Her work with the foundation now offers opportunities to address issues and learn about the challenges facing the bay.
“We’re kind of in discovery mode,” she said. “We’re trying to see the whole picture of what it could be, not at just one project. That takes time.”
Brandwein said he has been involved with the foundation since the 1980s, though not as a member. He served from 1984 to 1988 as a refuge manager trainee at Back Bay National Wildlife Refuge, and then served from 2003 to 2012 as the refuge manager. When he came back to the refuge, the foundation had matured.
“I had a lot of involvement with them, and, by that time, they had developed,” Brandwein said, adding that he worked with the non-profit on cooperative projects. However, federal agencies and officials are limited in what they can do when challenges arise. That happened in the 2000s, and Brandwein, among others, learned what outside groups could do with dedication and persistence.
“Friends of Back Bay and Back Bay Restoration Foundation sued to stop a marina,” Brandwein said.
Aided by the Southern Environmental Law Center, the groups in 2009 sued over a permit issued by the U.S. Army Corps of Engineers that would have allowed a marina with 76 slips to be built on tributaries of the bay – concentrating boat traffic in a shallow, sensitive area near the refuge and an “aquatic resource of national importance,” as an attorney for the groups put it.
“We were pretty amazed the corps issued the permit in the first place,” Barnes told The Virginian-Pilot at the time.
The suit, which claimed the project endangered the bay and violated the federal Clean Water Act, failed initially, but the groups appealed the decision. And they won.
“That was quite a victory,” Brown said, noting that they called Brandwein, who had left the refuge, after the 2012 appeal was decided, to let him know the good news.
“That marina would be in now if it wasn’t for their persistence,” Brandwein said.
Last year, Brandwein said he got a call from Mark Johnson, whom he recalled befriending through the marina fight. Johnson is among the new board members for the foundation.
“He really cares about the bay, and last summer he really became concerned about submerged aquatic vegetation,” Brandwein said.

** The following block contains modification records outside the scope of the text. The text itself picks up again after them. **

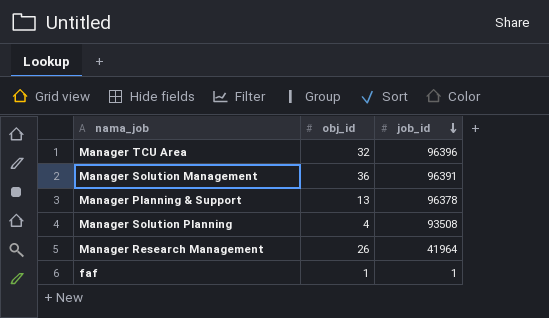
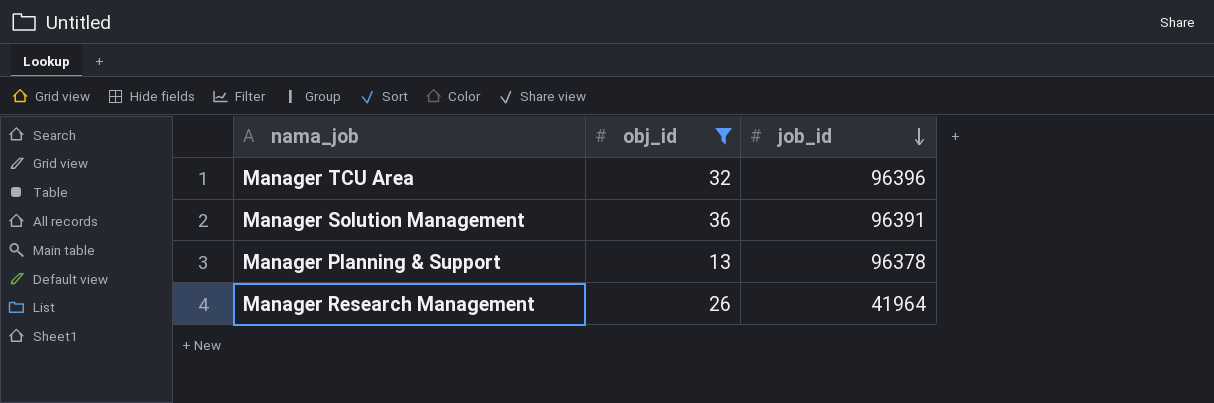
filter: none -> obj_id >= 13

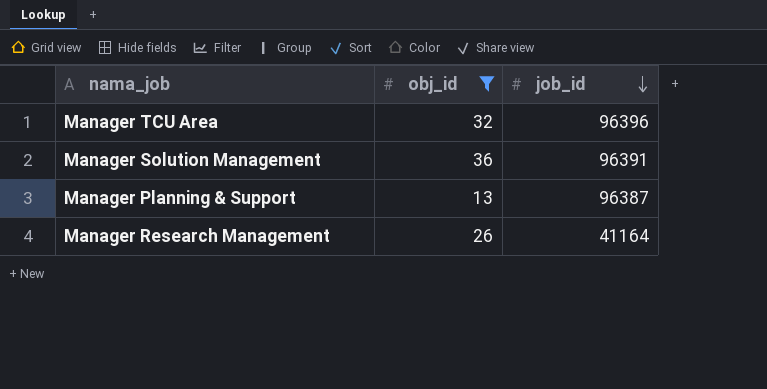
Manager Planning & Support | job_id: 96378 -> 96387
Manager Research Management | job_id: 41964 -> 41164

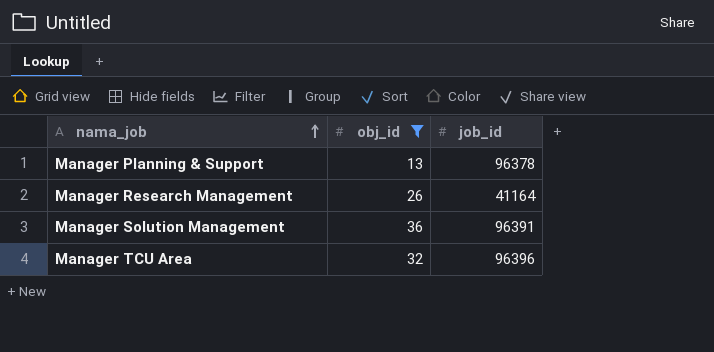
row order: job_id descending -> nama_job ascending
Manager Planning & Support | job_id: 96387 -> 96378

So they kept talking, and then Johnson’s concerns grew about drainage issues and pumping at Ashville Park to increase capacity in the stormwater system there. That became part of the conversation, too.
Late last year, Johnson found a donor who agreed to provide backing for a reestablished foundation. Johnson said his concerns had been growing for a while.
In an interview, Johnson, who lives on the bay and commercially crabs part time, saw an example of the bay’s decline when he couldn’t find any crabs to sell for Independence Day. He has also experienced flooding, and he started going to city meetings about issues such as sea level rise, a major focus of Virginia Beach’s approach to flooding and stormwater issues and the subject of a major report. He brought up concerns, but he felt dismissed.
A major concern was upstream development – the impact of projects such as Ashville Park and the stormwater solutions to get water out of the neighborhood upon neighbors. He’s concerned about impact upon wildlife, the decline of the aquatic vegetation that had come back for a while, the lack of lotus this year, the overall affect of stormwater coming into the bay.
“A lot of this stuff can be mythical or mystical to people who don’t experience the bay every day,” he said.
As the foundation reestablishes itself, it has already begun its watchdog work by instituting water testing that can be compared to government data.
“That will help us keep tabs on the health of the bay,” Brandwein said.
And Brown said the group can amplify concerns in the community. “Their voices are going to be heard, and maybe – just maybe – solutions will be found,” she said.